_DIRECTIONS FOR THIS TASK_: Please find every line in the entries below that contains the string "plain", and copy it.

Before-and-after page screenshots:
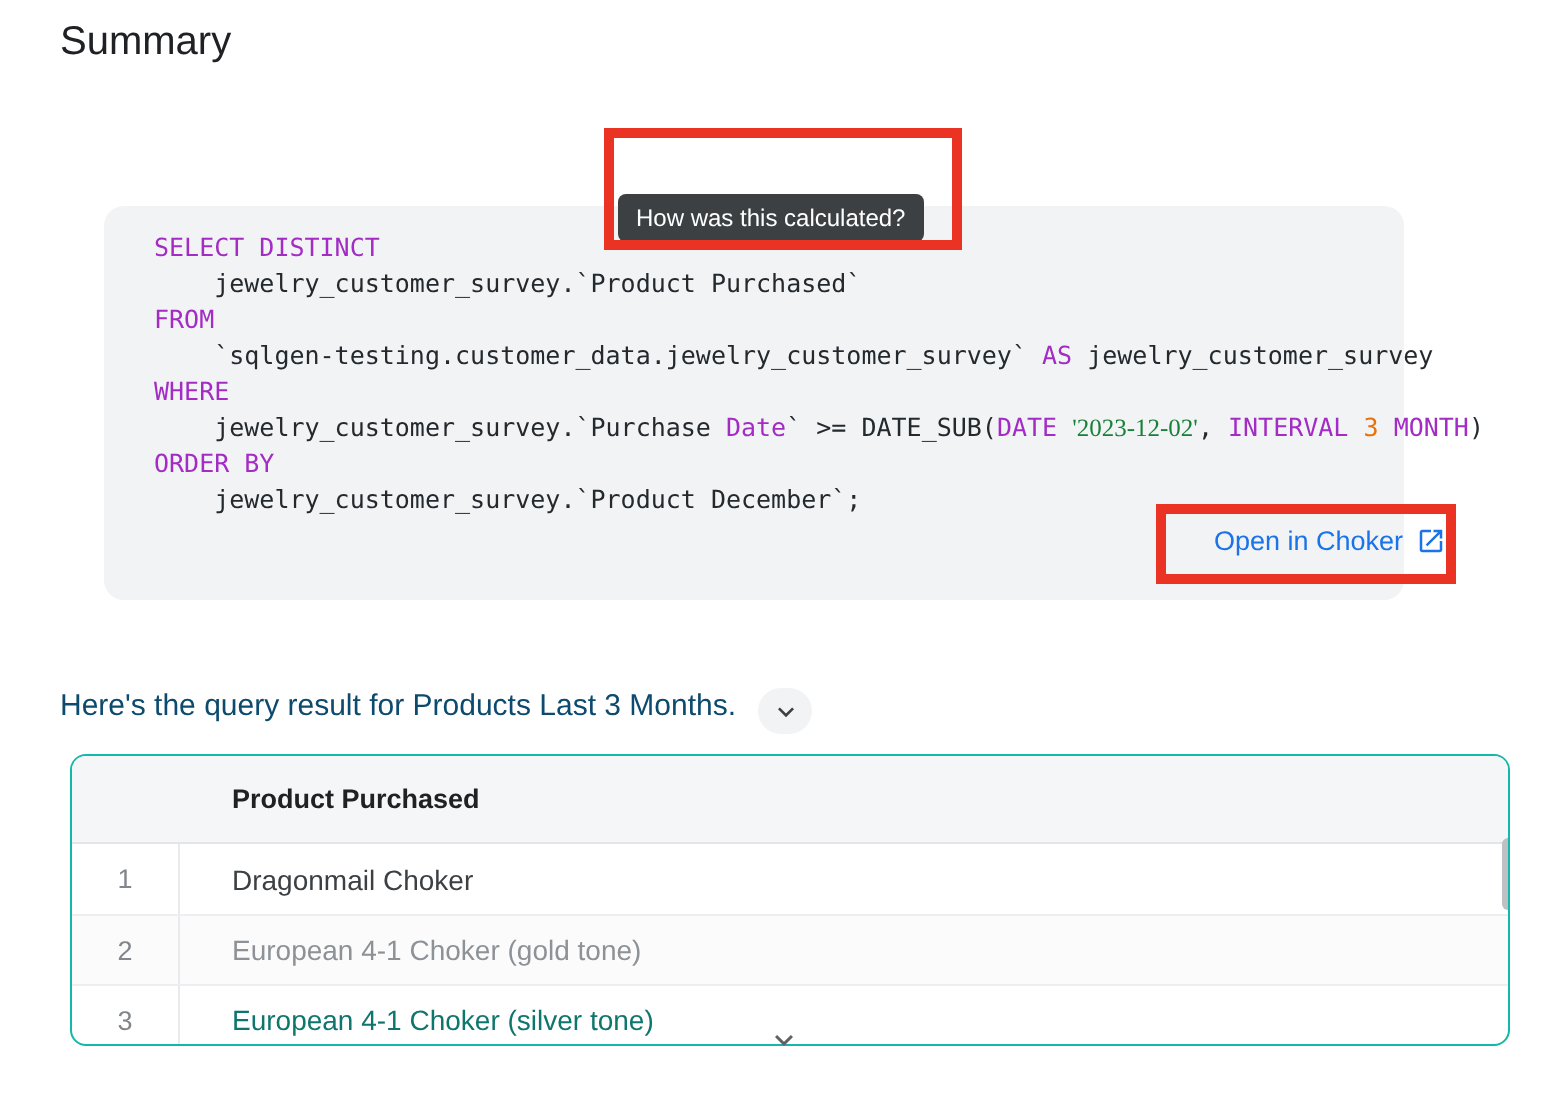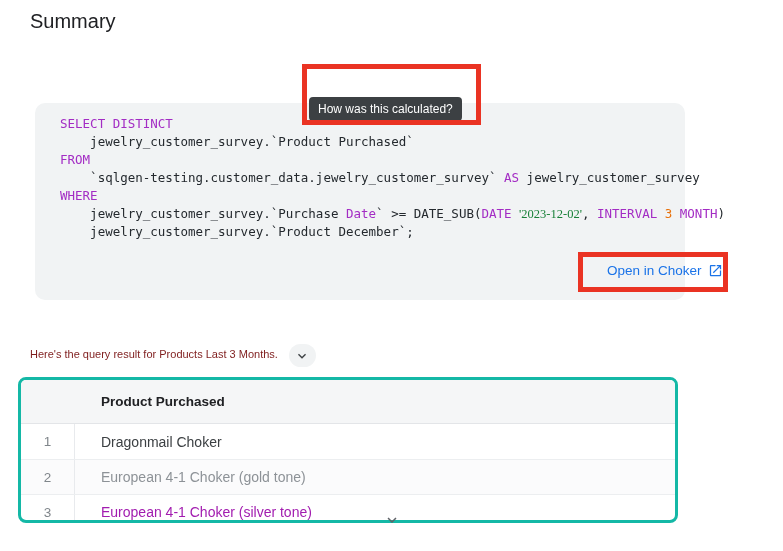--- a/index.html
+++ b/index.html
@@ -35,7 +35,7 @@
     padding:5px 9px; border-radius:4px; white-space:nowrap;
   }
   .code-block {
-    position:absolute; left:35px; top:103px; width:650px; height:197px;
+    position:absolute; left:52px; top:103px; width:650px; height:197px;
     background:var(--code-bg); border-radius:10px;
     padding:12px 0 0 25px;
     font-family:"DejaVu Sans Mono","Liberation Mono",monospace;

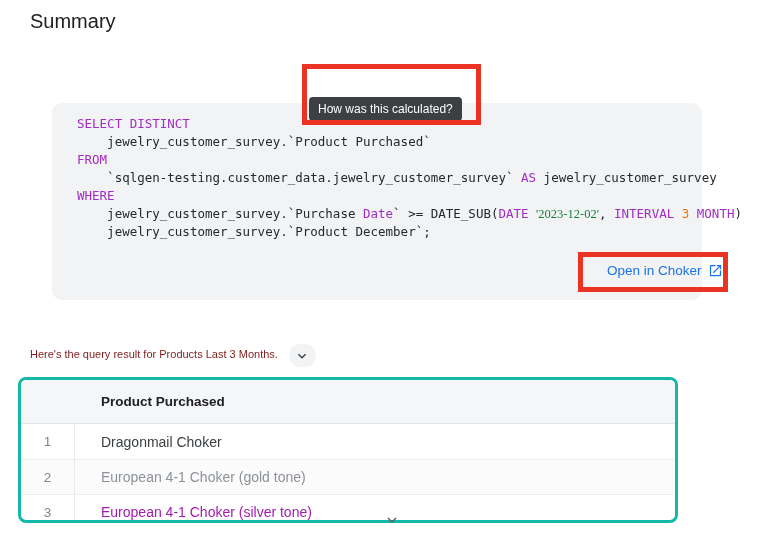--- a/index.html
+++ b/index.html
@@ -106,6 +106,7 @@
         <div class="code-line"><span class="tok-plain">    `sqlgen-testing.customer_data.jewelry_customer_survey` </span><span class="tok-kw">AS</span><span class="tok-plain"> jewelry_customer_survey</span></div>
         <div class="code-line"><span class="tok-kw">WHERE</span></div>
         <div class="code-line"><span class="tok-plain">    jewelry_customer_survey.`Purchase </span><span class="tok-kw">Date</span><span class="tok-plain">` &gt;= DATE_SUB(</span><span class="tok-kw">DATE</span><span class="tok-plain"> </span><span class="tok-str">'2023-12-02'</span><span class="tok-plain">, </span><span class="tok-kw">INTERVAL</span><span class="tok-plain"> </span><span class="tok-num">3</span><span class="tok-plain"> </span><span class="tok-kw">MONTH</span><span class="tok-plain">)</span></div>
+        <div class="code-line"><span class="tok-kw">ORDER BY</span></div>
         <div class="code-line"><span class="tok-plain">    jewelry_customer_survey.`Product December`;</span></div>
       </div>
   </div>

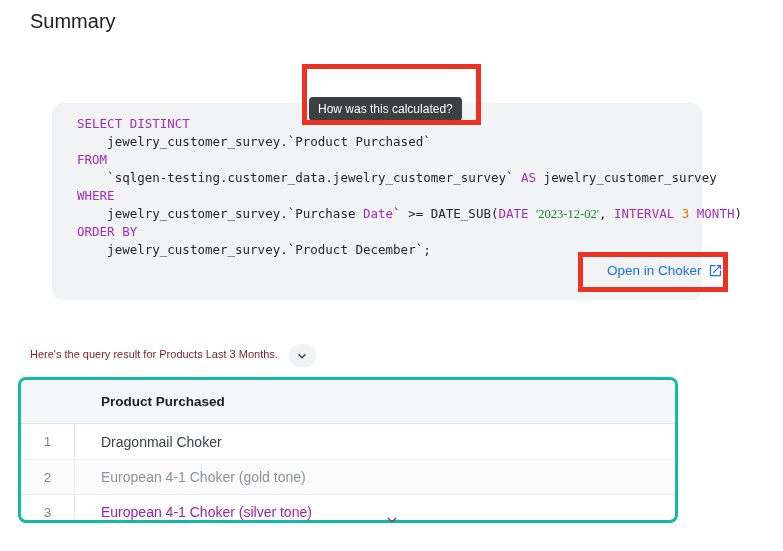--- a/index.html
+++ b/index.html
@@ -54,7 +54,7 @@
   }
   .open-editor-link svg { display:block; }
   .result-intro {
-    position:absolute; left:30px; top:344px; font-size:11px; color:#7f1d1d;
+    position:absolute; left:30px; top:344px; font-size:15px; color:#0c4a6e;
   }
   .result-table {
     position:absolute; left:18px; top:377px; width:660px; height:146px;

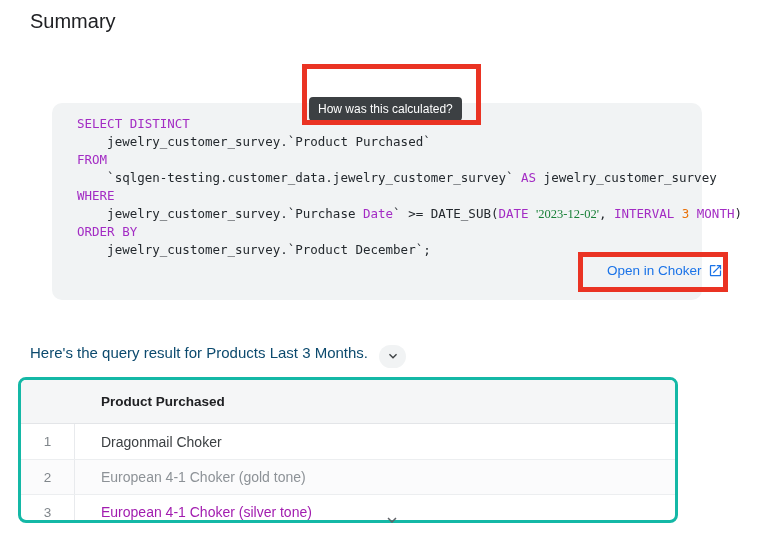--- a/index.html
+++ b/index.html
@@ -57,8 +57,8 @@
     position:absolute; left:30px; top:344px; font-size:15px; color:#0c4a6e;
   }
   .result-table {
-    position:absolute; left:18px; top:377px; width:660px; height:146px;
-    border:3px solid #14b8a6; border-radius:8px; overflow:hidden; background:#fff;
+    position:absolute; left:35px; top:377px; width:720px; height:146px;
+    border:1px solid #14b8a6; border-radius:8px; overflow:hidden; background:#fff;
   }
   .thead {
     display:flex; align-items:center; height:44px;

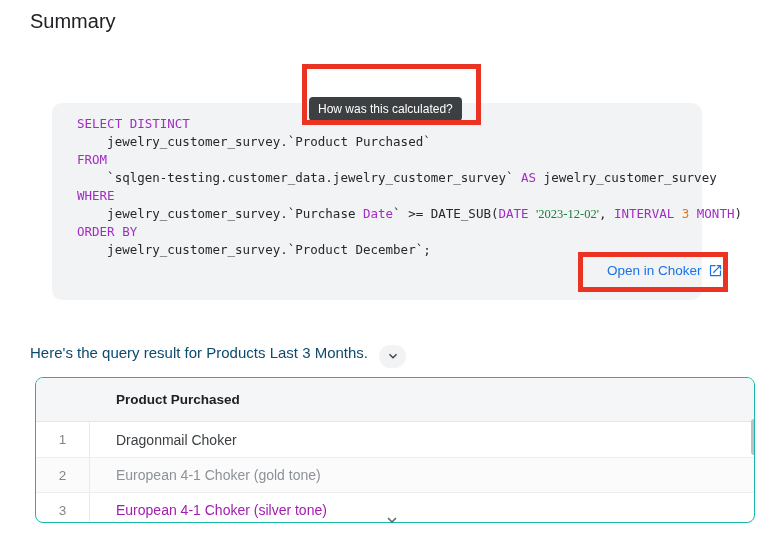--- a/index.html
+++ b/index.html
@@ -76,7 +76,7 @@
   .trow.row-1 .cell-product { color:#3c4043; }
   .trow.row-2 { background:#fbfbfc; }
   .trow.row-2 .cell-product { color:#8d9297; }
-  .trow.row-3 .cell-product { color:#a21caf; }
+  .trow.row-3 .cell-product { color:#0f766e; }
   .scroll-thumb {
     position:absolute; left:715px; top:41px; width:6px; height:36px;
     background:#bdc1c6; border-radius:3px; cursor:pointer;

_RESPONSE TO THIS TASK_:
         <div class="code-line"><span class="tok-plain">    `sqlgen-testing.customer_data.jewelry_customer_survey` </span><span class="tok-kw">AS</span><span class="tok-plain"> jewelry_customer_survey</span></div>
         <div class="code-line"><span class="tok-plain">    jewelry_customer_survey.`Purchase </span><span class="tok-kw">Date</span><span class="tok-plain">` &gt;= DATE_SUB(</span><span class="tok-kw">DATE</span><span class="tok-plain"> </span><span class="tok-str">'2023-12-02'</span><span class="tok-plain">, </span><span class="tok-kw">INTERVAL</span><span class="tok-plain"> </span><span class="tok-num">3</span><span class="tok-plain"> </span><span class="tok-kw">MONTH</span><span class="tok-plain">)</span></div>
         <div class="code-line"><span class="tok-plain">    jewelry_customer_survey.`Product December`;</span></div>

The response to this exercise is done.